From c913ab36d2e1d2a68125300f6cdae968fc2f2a83 Mon Sep 17 00:00:00 2001
From: Tim Burke <timothy.e.burke@gmail.com>
Date: Sun, 15 Mar 2026 20:30:01 -0400
Subject: [PATCH] fix buffer overflows for large DK and multi-head MXFP flash
 attention

- Increase q_mxfp_buf from 512 to 2048 bytes (supports DK up to 1024 with MXFP8)
- Replace fixed k_soa[4096]/v_soa[4096] stack arrays with dynamically sized vectors
- Replace fixed k_head_soa[320]/v_head_soa[320] with dynamically sized vectors
- Add soa_bytes divisibility assertion in test init
---
 ggml/src/ggml-cpu/ops.cpp  | 34 +++++++++++++++++++---------------
 tests/test-backend-ops.cpp |  2 +-
 2 files changed, 20 insertions(+), 16 deletions(-)
diff --git a/ggml/src/ggml-cpu/ops.cpp b/ggml/src/ggml-cpu/ops.cpp
index 2b24e87ae6..27275ca1e1 100644
--- a/ggml/src/ggml-cpu/ops.cpp
+++ b/ggml/src/ggml-cpu/ops.cpp
@@ -8464,10 +8464,13 @@ static void ggml_compute_forward_flash_attn_ext_f16_one_chunk(
     float v_dequant_buf[1024];
 
     // Per-head SoA temp buffer: holds [qs | e8m0] for one head in multihead mode.
-    // Max size: 32 bytes qs (mxfp8, DK=128) + 4 bytes e8m0 = 36 bytes per head.
-    // For DK up to 1024: 256 + 32 = 288 bytes. Use fixed-size stack buffer.
-    alignas(16) char k_head_soa[320]; // enough for DK up to 1024 with any MXFP type
-    alignas(16) char v_head_soa[320];
+    // For DK=1024 with MXFP8: 32 blocks * 32 qs + 32 e8m0 = 1056 bytes.
+    const size_t k_head_soa_size = is_mxfp_k ? (size_t)(mxfp.k_head_qs_bytes + mxfp.k_blocks_per_head) : 0;
+    const size_t v_head_soa_size = is_mxfp_v ? (size_t)(mxfp.v_head_qs_bytes + mxfp.v_blocks_per_head) : 0;
+    std::vector<char> k_head_soa_vec(k_head_soa_size);
+    std::vector<char> v_head_soa_vec(v_head_soa_size);
+    char * k_head_soa = k_head_soa_vec.data();
+    char * v_head_soa = v_head_soa_vec.data();
 
     // Thread-local work buffers (constant across ir loop)

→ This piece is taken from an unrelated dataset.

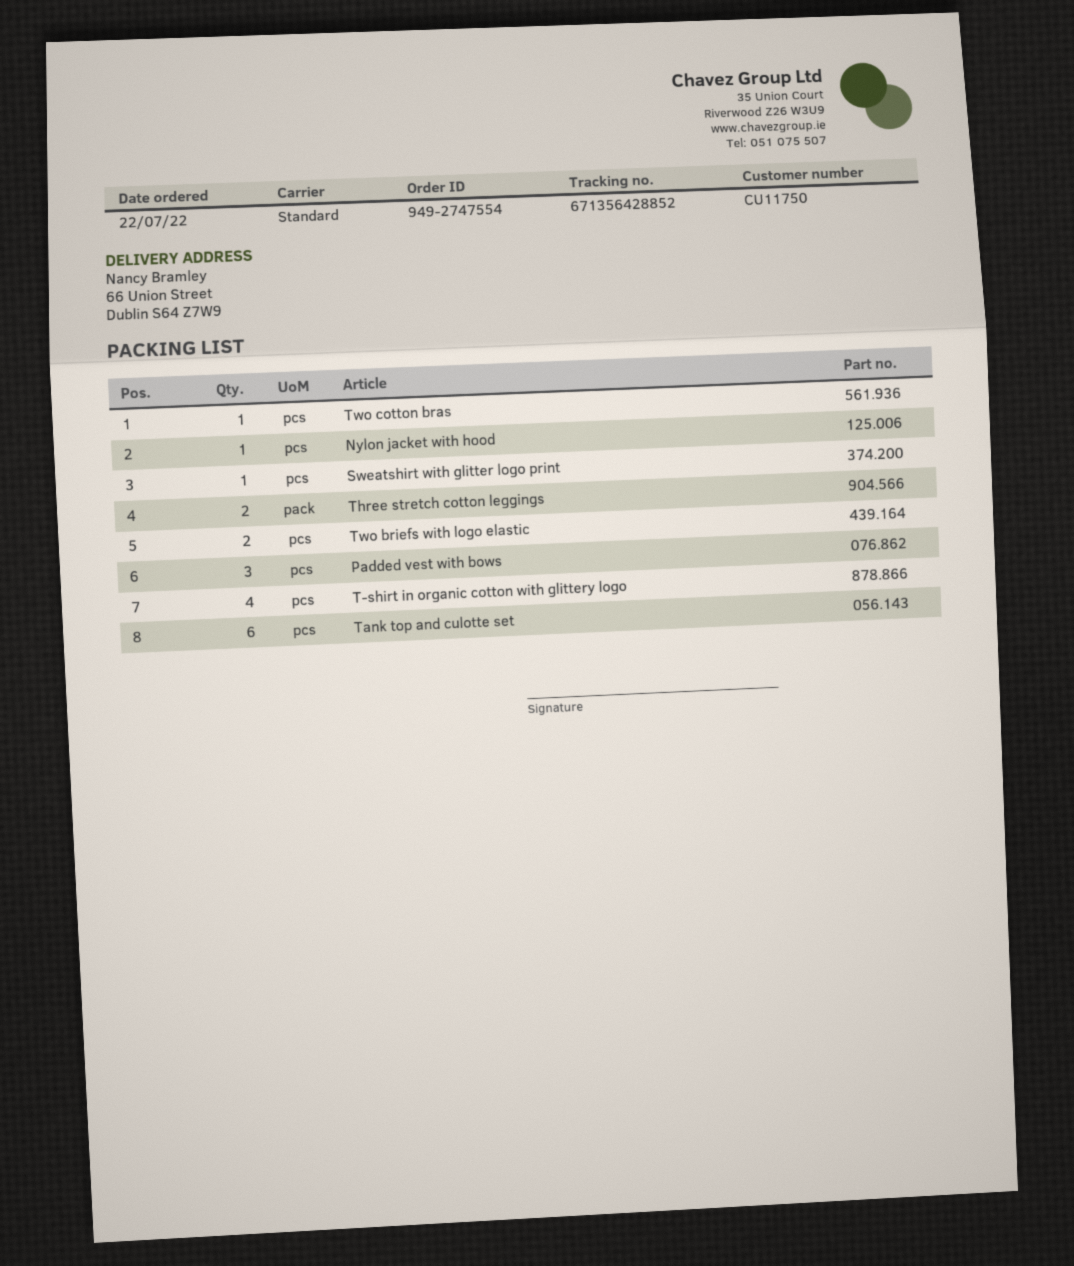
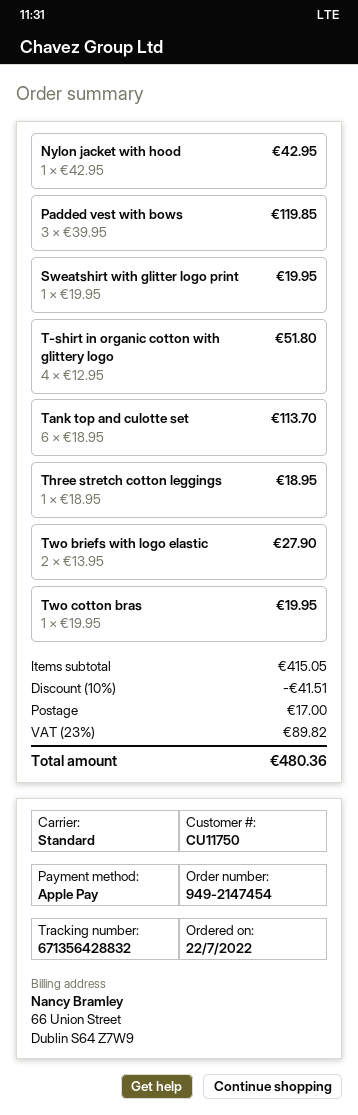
order number: 949-2747554 -> 949-2147454
tracking number: 671356428852 -> 671356428832
Three stretch cotton leggings: 2 -> 1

     float       * VKQ32 = (float       *) params->wdata + ith*(1*DK + 2*DV + CACHE_LINE_SIZE_F32);
@@ -8828,9 +8831,10 @@ static void ggml_compute_forward_flash_attn_ext_tiled(
                     if (mxfp.apply_hadamard) {
                         ggml_apply_hadamard_blocks(Q_f32 + tq * DK, DK);
                     }
-                    // SoA round-trip: quantize Q to SoA, then dequant back to float.

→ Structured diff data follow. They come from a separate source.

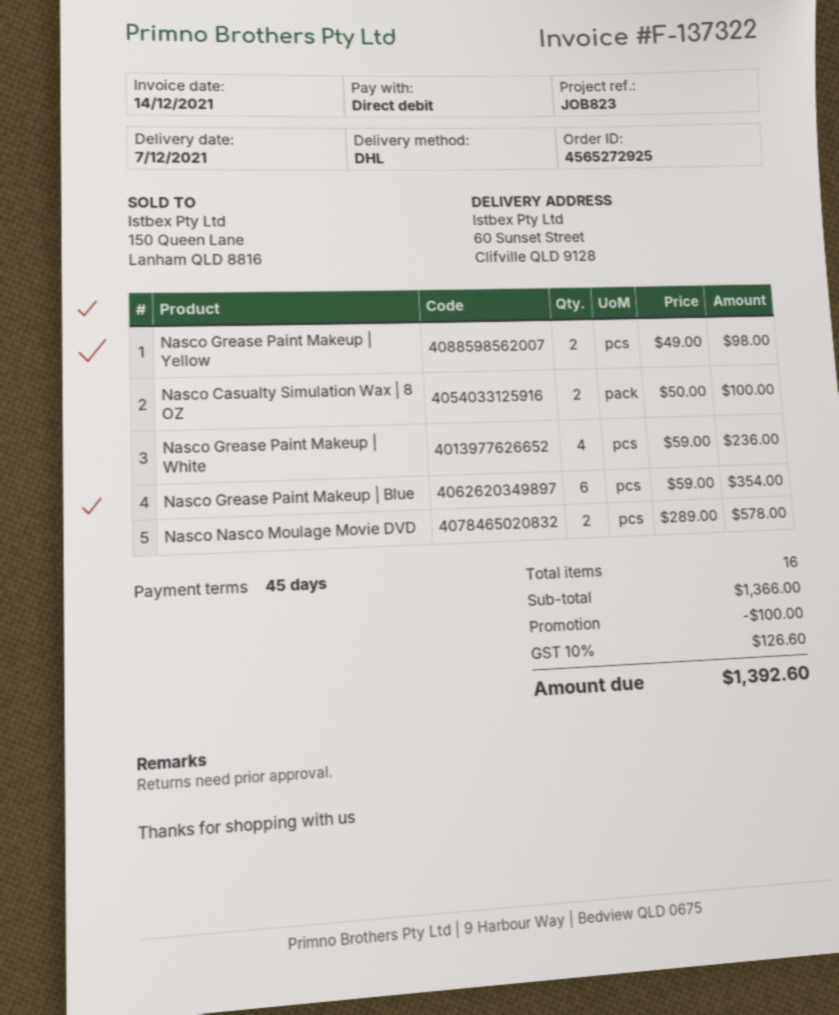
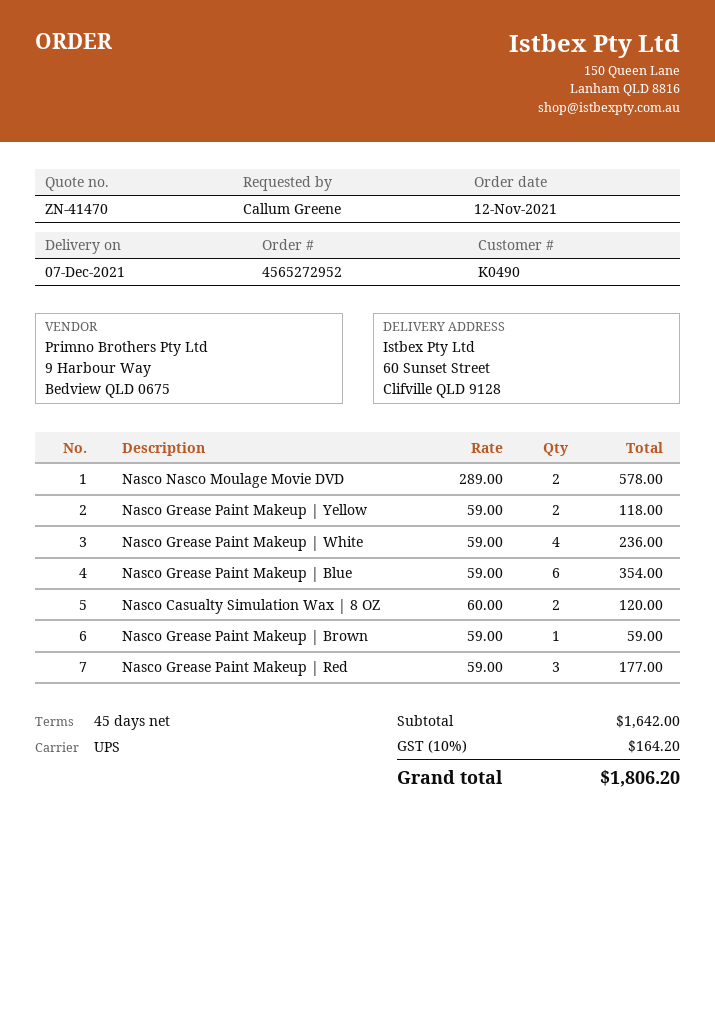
order number: 4565272925 -> 4565272952
shipping method: DHL -> UPS
Nasco Grease Paint Makeup | Yellow: 2 x 49.00 = 98.00 -> 2 x 59.00 = 118.00
Nasco Casualty Simulation Wax | 8 OZ: 2 x 50.00 = 100.00 -> 2 x 60.00 = 120.00
Nasco Grease Paint Makeup | Brown: none -> 1 x 59.00 = 59.00
Nasco Grease Paint Makeup | Red: none -> 3 x 59.00 = 177.00
subtotal: 1366.00 -> 1642.00
discount: 100.00 -> none
tax: 10% = 126.60 -> 10% = 164.20
total: 1392.60 -> 1806.20

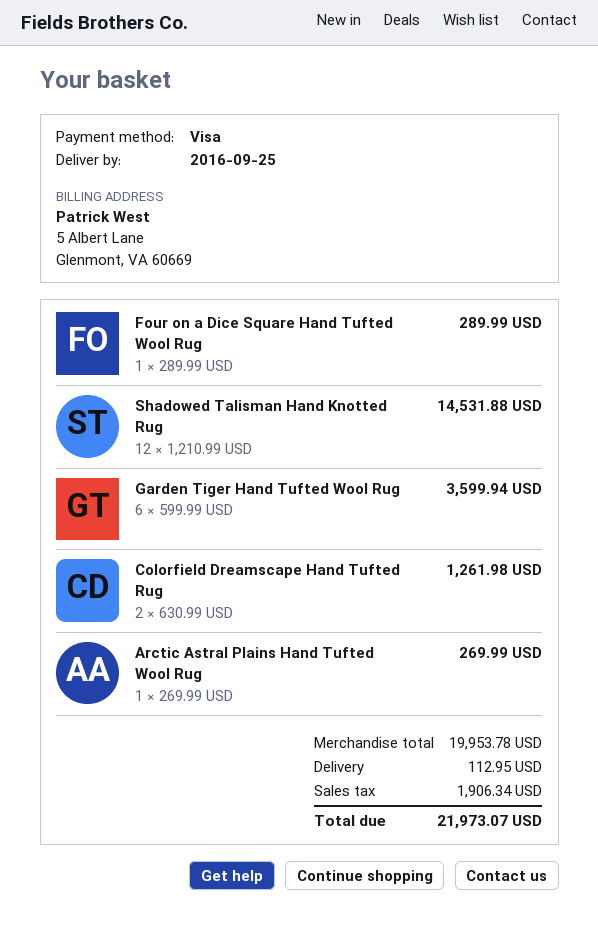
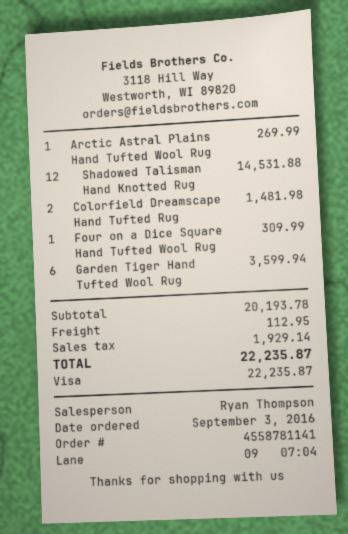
Four on a Dice Square Hand Tufted Wool Rug: 1 for 289.99 -> 1 for 309.99
Colorfield Dreamscape Hand Tufted Rug: 2 for 1261.98 -> 2 for 1481.98
subtotal: 19953.78 -> 20193.78
tax: 1906.34 -> 1929.14
total: 21973.07 -> 22235.87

-                    uint8_t q_mxfp_buf[512]; // max: DK=256 * 33/32 = 264 bytes (MXFP8)
-                    GGML_ASSERT(ggml_row_size(k->type, DK) <= sizeof(q_mxfp_buf));
+                    // SoA round-trip: quantize Q to SoA, then dequant back to float
+                    const size_t q_soa_bytes = ggml_row_size(k->type, DK);
+                    GGML_ASSERT(q_soa_bytes <= 2048);
+                    uint8_t q_mxfp_buf[2048]; // max: DK=1024 * 33/32 = 1056 bytes (MXFP8)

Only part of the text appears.